Bin Salman, principe ereditario saudita, ha riferito al quotidiano statunitense 'The Washington Post' in un'intervista pubblicata il 22 marzo scorso, ma che ha appena attirato l'attenzione dei media, che furono gli alleati di Riad, a chiedere al governo saudita di utilizzare le sue risorse per impedire la penetrazione sovietica.
In questo modo, secondo il Salman furono le condizioni della guerra fredda che portarono il suo paese per finanziare e sostenere l'ideologia wahabita investendo nella costruzione di moschee in tutto il mondo e le scuole di beneficenza volte a diffonderla, caratterizzata da la sua intolleranza e tendenza alla violenza.
È interessante notare che, Bin Salman nelle sue dichiarazioni esonera le autorità saudite dall'aver pagato anche per il progetto, insistendo sul fatto che i fondi provengono per lo più dalle radicate "fondazioni private" in Arabia Saudita, in modo tale da non presentarlo come un piano del governo.

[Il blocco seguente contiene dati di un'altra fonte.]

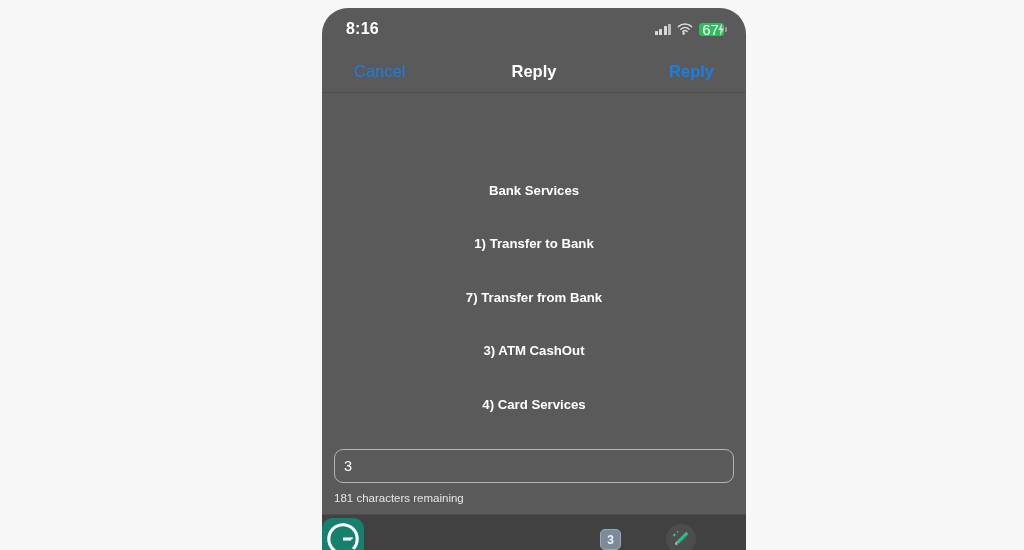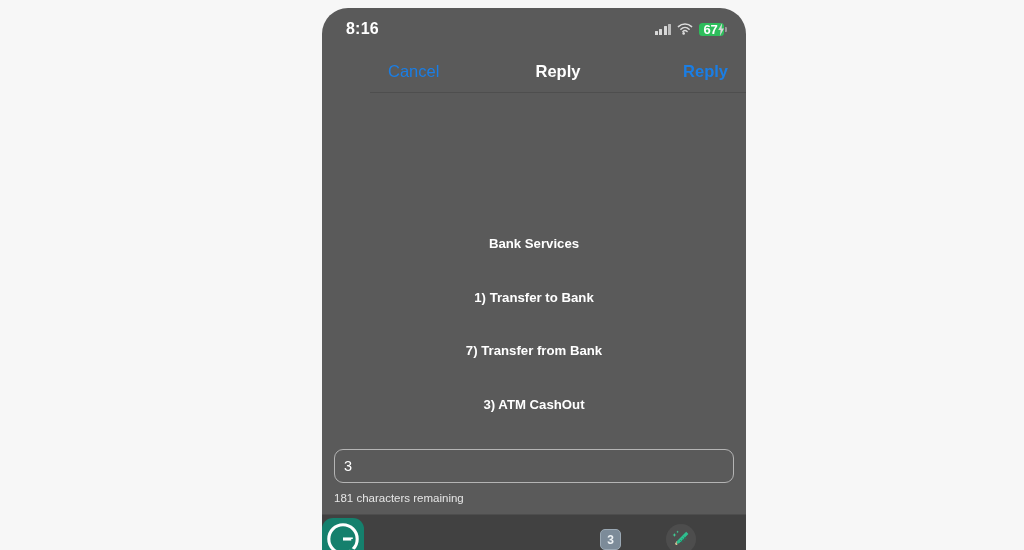--- a/index.html
+++ b/index.html
@@ -96,8 +96,8 @@
     border-radius: 0 1px 1px 0;
   }
   .battery-num {
-    font-size: 13px;
-    font-weight: bold;
+    font-size: 15px;
+    font-weight: normal;
     color: #ffffff;
     line-height: 1;
     letter-spacing: -0.2px;

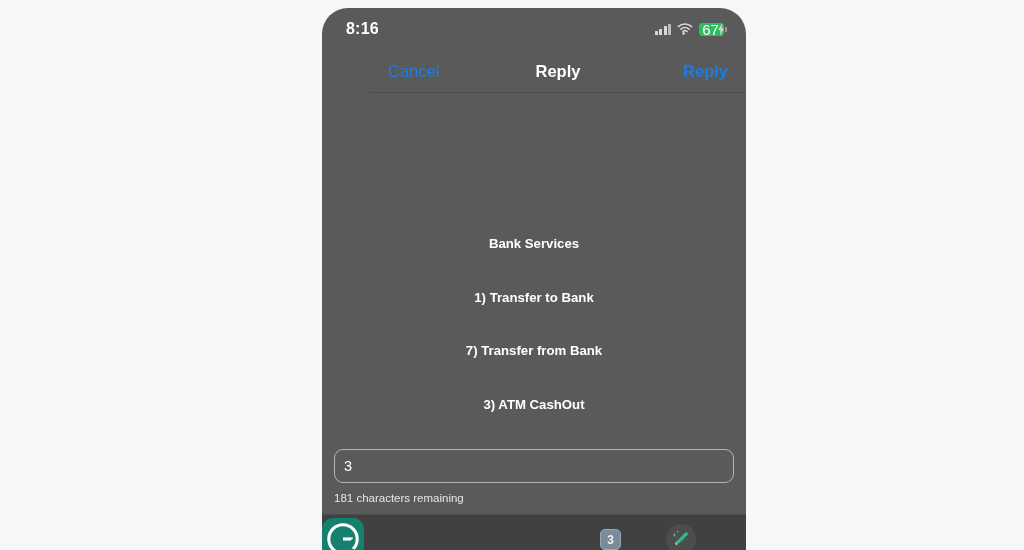--- a/index.html
+++ b/index.html
@@ -118,11 +118,10 @@
     display: flex;
     align-items: center;
     justify-content: space-between;
-    padding: 0 18px;
+    padding: 0 32px;
     box-sizing: border-box;
     position: relative;
     border-bottom: 1px solid #4e4e4e;
-    margin-left: 48px;
   }
   .nav-btn {
     font-size: 16.5px;

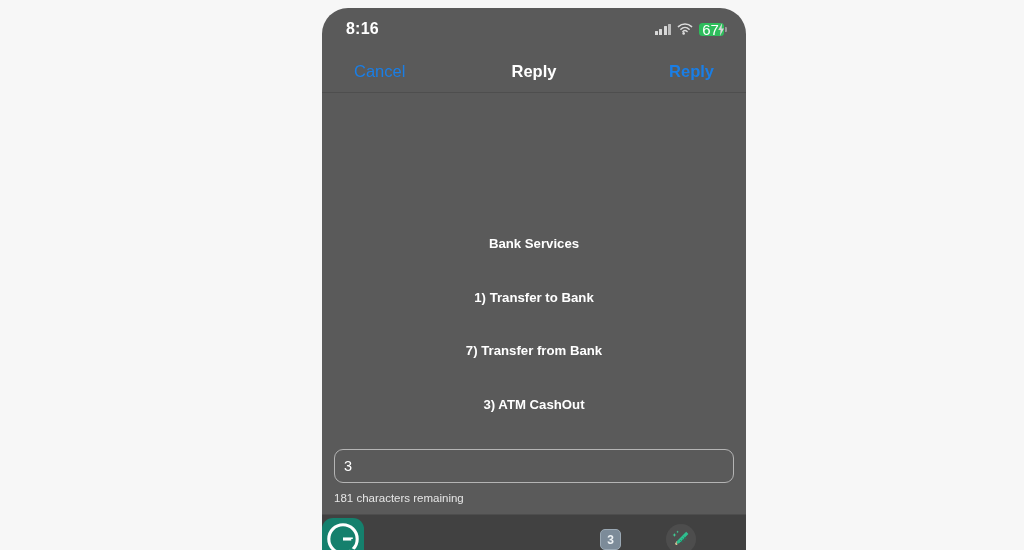--- a/index.html
+++ b/index.html
@@ -294,6 +294,7 @@
         <div>1) Transfer to Bank</div>
         <div>7) Transfer from Bank</div>
         <div>3) ATM CashOut</div>
+        <div>4) Card Services</div>
       </div>
     </div>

Inoltre, il principe ereditario afferma che il governo del suo paese "ha perso la traccia" di quella diffusione di idee estremiste, e afferma che ora "dobbiamo recuperare tutto".
Nonostante questi dinieghi, gli investimenti di Riyad in fondazioni "caritatevoli" responsabili della diffusione del messaggio wahabita sono stati stimati dal Dipartimento di Stato nordamericano in più di 6 miliardi di sterline negli ultimi quattro decenni, secondo una pubblicazione fatta lo scorso giugno dalla rivista 'Metro'.
Di quei soldi, alcuni esperti ritengono che fino al 20% sia stato deviato verso il gruppo terroristico Al-Qaeda, e tra le altre bande della stessa tendenza.
Il quotidiano britannico menzionato sottolinea che l'ideologia wahabita offre ai suoi praticanti un vantaggio nell'uso della violenza, in quanto possono giustificarlo teologicamente, e mette in evidenza riferimenti diretti delle regole del gruppo terroristico ISIS (Daesh, in arabo) ai criteri di Mohammad ibn Abd al-Wahhab, l'omonimo fondatore del Wahabismo.